"Skill issues'': data-centric optimization of lakehouse agents
Pith reviewed 2026-06-28 17:24 UTC · model grok-4.3
The pith
A data-centric pipeline optimizes skills for branching lakehouse agents and raises accuracy by 31.9 percent on 25 tasks.
A machine-rendered reading of the paper's core claim, the machinery that carries it, and where it could break.
Core claim
The central claim is that a branching lakehouse converts data-agent evaluation into a state-verification problem. This enables a data-centric optimization pipeline that generates task-verifier pairs, executes candidate skills inside isolated sandboxes, and scores trajectories with both trace-level signals and programmatic checks over lakehouse state. When applied to 25 tasks the optimized skills improve accuracy by 31.9 percent. The results indicate that write-path data workflows provide a useful substrate for optimizing agent skills beyond read-only tasks.
What carries the argument
The data-centric optimization pipeline that generates task-verifier pairs, executes candidate skills in isolated sandboxes, and scores trajectories using trace-level signals and programmatic checks over lakehouse state.
If this is right
- Agent evaluation on a branching lakehouse becomes a state-verification problem instead of output matching.
- Optimized skills raise accuracy by 31.9 percent on the 25 evaluated tasks.
- Write-path data workflows supply a substrate for skill optimization that read-only tasks lack.
Where Pith is reading between the lines
- The same pipeline could be tested on other data systems that expose branching or commit primitives to agents.
- Skill optimization might allow smaller models to reach comparable performance when the environment files are tuned.

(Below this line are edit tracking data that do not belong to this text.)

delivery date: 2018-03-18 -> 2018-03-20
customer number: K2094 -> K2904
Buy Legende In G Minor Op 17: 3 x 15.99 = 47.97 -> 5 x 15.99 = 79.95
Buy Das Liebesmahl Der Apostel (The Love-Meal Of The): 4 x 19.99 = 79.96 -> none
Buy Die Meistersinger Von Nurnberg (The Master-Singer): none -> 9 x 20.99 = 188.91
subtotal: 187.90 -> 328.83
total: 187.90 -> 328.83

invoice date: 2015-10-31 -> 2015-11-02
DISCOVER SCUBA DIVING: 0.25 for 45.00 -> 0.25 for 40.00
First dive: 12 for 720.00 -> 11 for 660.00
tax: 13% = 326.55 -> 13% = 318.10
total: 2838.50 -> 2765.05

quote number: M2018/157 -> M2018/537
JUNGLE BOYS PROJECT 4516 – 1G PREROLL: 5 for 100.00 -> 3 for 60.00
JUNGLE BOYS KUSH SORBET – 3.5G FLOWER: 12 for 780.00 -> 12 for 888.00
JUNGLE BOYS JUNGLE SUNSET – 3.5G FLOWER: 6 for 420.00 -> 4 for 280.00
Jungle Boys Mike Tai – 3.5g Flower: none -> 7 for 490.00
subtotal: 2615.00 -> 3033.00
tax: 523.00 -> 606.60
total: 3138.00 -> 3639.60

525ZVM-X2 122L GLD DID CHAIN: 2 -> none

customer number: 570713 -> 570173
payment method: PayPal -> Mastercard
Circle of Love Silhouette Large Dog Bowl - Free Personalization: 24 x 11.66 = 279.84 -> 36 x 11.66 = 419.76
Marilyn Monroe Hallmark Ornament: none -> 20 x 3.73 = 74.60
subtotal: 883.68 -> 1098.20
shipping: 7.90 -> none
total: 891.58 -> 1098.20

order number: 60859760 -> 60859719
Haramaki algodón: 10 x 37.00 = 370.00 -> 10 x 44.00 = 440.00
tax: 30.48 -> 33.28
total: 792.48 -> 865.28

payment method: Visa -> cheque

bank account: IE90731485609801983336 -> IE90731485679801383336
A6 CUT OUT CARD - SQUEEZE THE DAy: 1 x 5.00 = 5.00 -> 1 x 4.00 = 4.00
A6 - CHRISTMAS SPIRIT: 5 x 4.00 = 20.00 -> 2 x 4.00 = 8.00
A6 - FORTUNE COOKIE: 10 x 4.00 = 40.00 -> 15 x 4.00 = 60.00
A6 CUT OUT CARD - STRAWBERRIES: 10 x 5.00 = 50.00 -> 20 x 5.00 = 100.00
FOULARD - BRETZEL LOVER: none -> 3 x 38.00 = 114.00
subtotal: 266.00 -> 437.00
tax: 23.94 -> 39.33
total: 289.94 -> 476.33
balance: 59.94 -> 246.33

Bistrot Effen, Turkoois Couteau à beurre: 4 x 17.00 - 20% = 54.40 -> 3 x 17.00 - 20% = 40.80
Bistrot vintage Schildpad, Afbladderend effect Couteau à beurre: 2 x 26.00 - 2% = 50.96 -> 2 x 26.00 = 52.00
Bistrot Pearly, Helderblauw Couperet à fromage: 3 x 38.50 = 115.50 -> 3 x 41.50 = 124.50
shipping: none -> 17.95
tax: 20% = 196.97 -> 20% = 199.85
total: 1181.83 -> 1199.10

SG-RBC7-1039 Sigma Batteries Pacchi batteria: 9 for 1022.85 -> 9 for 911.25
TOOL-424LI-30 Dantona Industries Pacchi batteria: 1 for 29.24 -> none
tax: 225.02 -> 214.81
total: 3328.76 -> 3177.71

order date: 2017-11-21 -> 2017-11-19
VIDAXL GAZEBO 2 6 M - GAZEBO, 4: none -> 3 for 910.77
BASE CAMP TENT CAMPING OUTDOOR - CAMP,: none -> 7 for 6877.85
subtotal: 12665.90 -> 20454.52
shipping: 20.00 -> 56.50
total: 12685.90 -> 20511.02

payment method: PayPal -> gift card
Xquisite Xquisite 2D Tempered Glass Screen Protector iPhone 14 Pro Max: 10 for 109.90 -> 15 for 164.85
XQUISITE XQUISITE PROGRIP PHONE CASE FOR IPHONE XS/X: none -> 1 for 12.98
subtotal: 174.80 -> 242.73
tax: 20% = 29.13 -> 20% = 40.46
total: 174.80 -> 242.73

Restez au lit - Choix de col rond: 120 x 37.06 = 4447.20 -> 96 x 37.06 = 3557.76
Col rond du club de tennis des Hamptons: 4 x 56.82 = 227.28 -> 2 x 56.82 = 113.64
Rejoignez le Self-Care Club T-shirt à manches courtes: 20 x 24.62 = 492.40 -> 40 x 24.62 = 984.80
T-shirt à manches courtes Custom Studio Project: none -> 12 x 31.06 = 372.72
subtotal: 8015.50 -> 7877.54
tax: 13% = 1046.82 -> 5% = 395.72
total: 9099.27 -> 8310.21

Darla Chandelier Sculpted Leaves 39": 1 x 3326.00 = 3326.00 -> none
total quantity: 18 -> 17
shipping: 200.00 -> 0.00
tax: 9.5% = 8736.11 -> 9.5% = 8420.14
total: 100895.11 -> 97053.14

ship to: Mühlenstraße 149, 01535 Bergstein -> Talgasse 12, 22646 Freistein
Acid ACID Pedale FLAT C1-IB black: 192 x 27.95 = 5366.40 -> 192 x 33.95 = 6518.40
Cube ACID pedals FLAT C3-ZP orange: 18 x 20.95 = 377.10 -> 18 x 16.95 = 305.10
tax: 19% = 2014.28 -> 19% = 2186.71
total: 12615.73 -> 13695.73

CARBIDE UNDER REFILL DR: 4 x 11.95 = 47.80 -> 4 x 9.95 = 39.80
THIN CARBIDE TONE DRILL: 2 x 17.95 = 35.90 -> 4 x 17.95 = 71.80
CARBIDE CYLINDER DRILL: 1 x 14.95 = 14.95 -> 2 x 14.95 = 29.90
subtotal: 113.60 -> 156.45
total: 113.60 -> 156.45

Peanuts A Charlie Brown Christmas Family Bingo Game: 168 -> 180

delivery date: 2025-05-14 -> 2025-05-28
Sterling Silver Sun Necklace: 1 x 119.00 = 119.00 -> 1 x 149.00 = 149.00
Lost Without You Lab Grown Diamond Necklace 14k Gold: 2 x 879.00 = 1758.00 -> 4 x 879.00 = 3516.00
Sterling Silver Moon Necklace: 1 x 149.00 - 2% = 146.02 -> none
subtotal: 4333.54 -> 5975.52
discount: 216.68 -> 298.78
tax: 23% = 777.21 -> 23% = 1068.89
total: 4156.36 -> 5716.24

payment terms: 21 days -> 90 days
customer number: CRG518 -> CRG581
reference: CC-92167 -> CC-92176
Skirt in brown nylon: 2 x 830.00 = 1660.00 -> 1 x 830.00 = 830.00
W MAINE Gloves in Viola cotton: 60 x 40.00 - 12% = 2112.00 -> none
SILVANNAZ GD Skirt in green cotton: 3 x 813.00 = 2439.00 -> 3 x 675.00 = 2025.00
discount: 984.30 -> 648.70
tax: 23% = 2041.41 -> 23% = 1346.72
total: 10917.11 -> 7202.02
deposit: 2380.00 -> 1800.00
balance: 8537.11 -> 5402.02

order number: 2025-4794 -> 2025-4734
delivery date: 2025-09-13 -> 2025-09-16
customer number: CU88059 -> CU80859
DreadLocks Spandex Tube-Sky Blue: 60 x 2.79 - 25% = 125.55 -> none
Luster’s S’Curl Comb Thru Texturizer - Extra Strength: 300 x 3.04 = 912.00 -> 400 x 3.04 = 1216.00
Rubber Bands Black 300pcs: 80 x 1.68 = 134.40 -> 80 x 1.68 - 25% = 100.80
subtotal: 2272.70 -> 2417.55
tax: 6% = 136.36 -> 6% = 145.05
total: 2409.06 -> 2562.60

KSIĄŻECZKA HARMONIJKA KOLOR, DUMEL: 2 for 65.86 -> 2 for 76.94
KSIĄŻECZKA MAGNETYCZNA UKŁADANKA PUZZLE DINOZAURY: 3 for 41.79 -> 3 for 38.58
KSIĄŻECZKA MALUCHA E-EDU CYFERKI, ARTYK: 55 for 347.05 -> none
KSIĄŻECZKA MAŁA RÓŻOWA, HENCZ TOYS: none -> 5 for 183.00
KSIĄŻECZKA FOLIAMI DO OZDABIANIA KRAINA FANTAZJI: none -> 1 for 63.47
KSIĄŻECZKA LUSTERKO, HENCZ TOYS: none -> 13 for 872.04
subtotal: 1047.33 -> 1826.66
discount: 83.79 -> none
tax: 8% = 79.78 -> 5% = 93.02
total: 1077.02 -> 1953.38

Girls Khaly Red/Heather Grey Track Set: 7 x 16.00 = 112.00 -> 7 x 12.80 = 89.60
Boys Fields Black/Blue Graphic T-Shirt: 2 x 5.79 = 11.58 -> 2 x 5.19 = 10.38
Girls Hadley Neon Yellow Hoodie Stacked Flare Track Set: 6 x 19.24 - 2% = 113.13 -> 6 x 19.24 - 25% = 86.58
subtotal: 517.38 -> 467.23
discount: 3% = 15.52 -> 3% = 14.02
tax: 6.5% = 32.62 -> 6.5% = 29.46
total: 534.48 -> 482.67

- Extending the sandbox checks to include merge-conflict detection or branch-history queries would test the approach on more complex workflows.
Load-bearing premise
The 25 tasks and generated task-verifier pairs are representative of real data workflows and sandbox execution faithfully measures production lakehouse behavior without post-hoc selection effects.
What would settle it
Run the optimized skills on a larger collection of tasks drawn from actual production lakehouse environments and measure whether the accuracy gain holds.
Figures
read the original abstract
Coding agents are becoming users of data infrastructure, but their success depends not only on model quality: it also depends on the skills and environment files that teach agents how to use a system. We study how to optimize these artifacts for agents operating on a branching lakehouse, Bauplan. In our setting, headless APIs and Git-like data primitives expose data workflows through code, branches, commits, and merges. Our central observation is that a branching lakehouse turns data-agent evaluation from an output-matching problem into a state-verification problem: agent-generated pipeline code induces concrete, inspectable lakehouse changes. We present a data-centric optimization pipeline that generates task-verifier pairs, executes candidate skills in isolated sandboxes, and scores trajectories using both trace-level signals and programmatic checks over lakehouse state. In a preliminary evaluation on 25 tasks, optimized skills improve accuracy by 31.9%. These results suggest that write-path data workflows provide a useful substrate for optimizing agent skills beyond read-only tasks.
Editorial analysis
A structured set of objections, weighed in public.
Referee Report
Summary. The manuscript presents a data-centric optimization pipeline for agent 'skills' in a branching lakehouse (Bauplan) that exposes data workflows via headless APIs and Git-like primitives. The central observation is that branching lakehouses convert agent evaluation from output-matching to state-verification. The pipeline generates task-verifier pairs, executes candidate skills in isolated sandboxes, and scores trajectories using trace-level signals plus programmatic checks on lakehouse state. A preliminary evaluation on 25 tasks reports that optimized skills improve accuracy by 31.9%, suggesting write-path data workflows as a useful substrate for skill optimization beyond read-only tasks.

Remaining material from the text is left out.